The effects of the Arab Spring on all sectors of economic and business life will be profound, and not always benign. Forecasters have had a good six months to analyse the likely effects for economic growth in the Middle East and North Africa (Mena), and no real certainty has emerged.
For every expert who believes growth will be disrupted and reduced by the unrest that has rocked the region, there is another who thinks the long-term effect will be to modernise and consumerise national economies.
However, in one industry, the insurance sector, there is near unanimity that the social dislocation has been bad for business, and that politicians are interfering in the workings of the market in a detrimental way.
Yassir Albaharna, the chief executive of Arig, one of the region's most venerable insurers, puts it like this: "There will have to be some clarity from governments. It cannot go on like it is."
Mr Albaharna was in Dubai last week as part of a whistle-stop tour of the region, visiting Arig's operations in Bahrain, the UAE and Cairo. Just a few weeks before, he had unveiled a significant increase in losses for the first half this year, covering the period of the most intense civil disruption the region has witnessed in decades.
The loss, he said, was "largely driven by reported and unreported Mena riot claims, and by underperforming financial markets".
He explained how the events had led to increased concern in the insurance industry.
"While we believe many of the claims seen from the peoples' revolutions in North Africa would fall under common policy exclusions, we are faced with government decrees, intense client pressure and a judiciary that may feel sympathetic to the national cause," he said.
The problem is what insurers call "SRCC" - strikes, riots and civil commotion. Normally, if a claim is deemed to fall under this category, it is held to be uninsurable, and the insurance companies will not pay.
But the nature of the disturbances in the Mena region, and in Bahrain in particular, has caused confusion and misinterpretation. Mr Albaharna says: "The events have not been classified as SRCC yet. They began as isolated incidents, but then, in Tunisia and Egypt, developed into popular insurrections, and most definitely so in Libya.
"But governments have put them in the insurable category, so we have had to meet claims in many instances that we feel are not justified. Going forward, we will need to decide if SRCC in its current form will be an uninsurable peril in some of our markets."
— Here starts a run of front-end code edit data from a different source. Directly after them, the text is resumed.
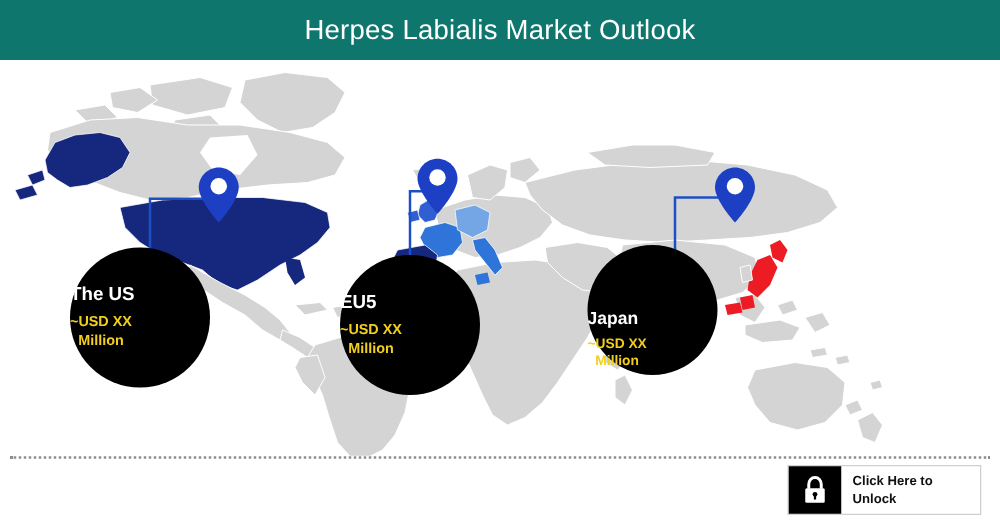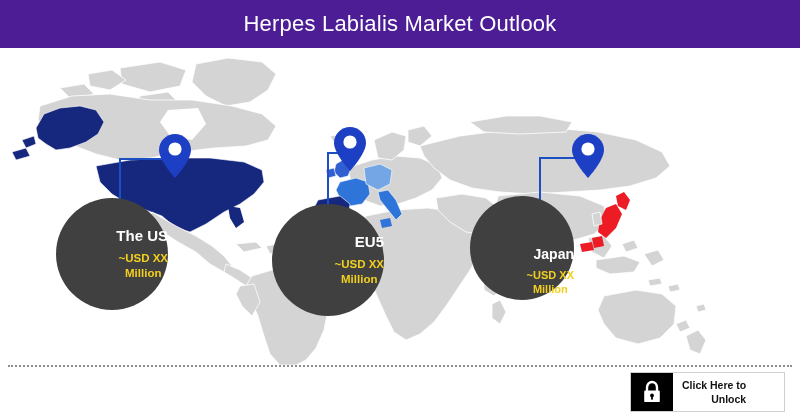"Herpes Labialis Market Outlook" #header-bar { background: #4c1d95 -> #0f766e }
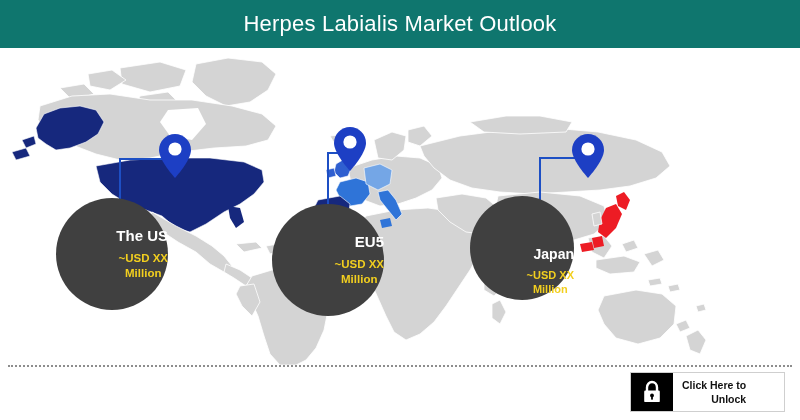"The US" .callout { align-items: flex-end -> flex-start; background: #404040 -> #000000 }
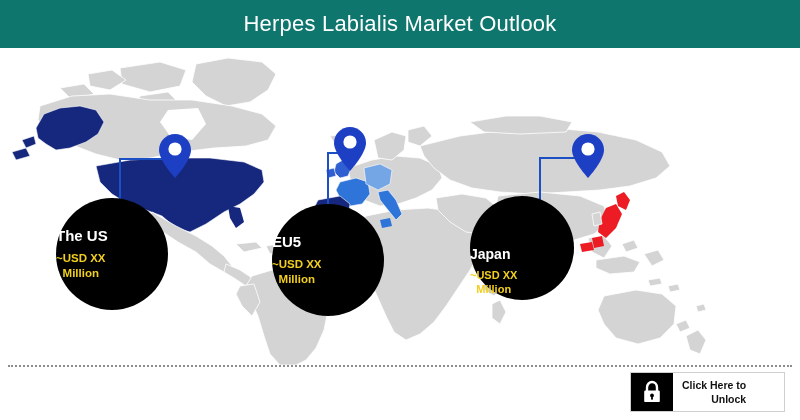"Click Here to" #unlock-button { text-align: right -> none }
Arig's views on the issue carry weight in the region. For more than 30 years, the company has been the leading indigenous insurer and reinsurer in the Middle East. Owned by the governments of Kuwait, Libya and the UAE, as well as regional private shareholders, it is a commercial expression of pan-Arab identity that is still rare in the region.
When Arig was set up in 1980, the Gulf was awash with petrodollars after the oil shocks of the 1970s, and building an insurance industry was seen as one good use of the region's capital.
"Bahrain was the centre of Gulf commercial activity back then, so that's why our headquarters is there," says Mr Albaharna.
"Of course, Bahrain has had some issues of its own recently, which we are hopeful have been resolved. We don't rule out moving our headquarters at some stage in the future, but would have to study all the pros and cons," he adds.
If Arig does seriously consider moving out of troubled Bahrain, the UAE would be one of the obvious contenders to be its headquarters. It already has a presence in Dubai via its subsidiary Takaful Re,a leading Sharia-compliant insurer.
Arig has certainly become more globally oriented in recent years. In 2009, it teamed up with Hardy, a specialist insurance underwriting business operating within the Lloyd's of London market, the oldest insurance market in the world. The result was Hardy Arig Insurance Management (HAIM), which has established a significant presence in the Gulf's construction, property and energy markets.
Barbara Merry, the chief executive of Hardy, was accompanying Mr Albaharna on this visit to Dubai and explained the alliance with Arig. "The insurance penetration in the Middle East was historically very low. Even now, it's something like 1 or 2 per cent of GDP in many countries, whereas in the West it's something like 8 per cent.
"So that gave the industry a great incentive to come to the region, but not all the newcomers were especially good. There are now too many firms chasing too little business, but we believe HAIM offers quality products at the top end of the business."
There are undoubtedly opportunities for HAIM's specialist approach as some governments in the region increase their spending on big infrastructure projects after the Arab Spring protests and amid the build-up to the 2022 Fifa World Cup in Qatar. "Hardy brings expertise on the underwriting side. Arig has the connections here. We think it's a winning formula," says Ms Merry.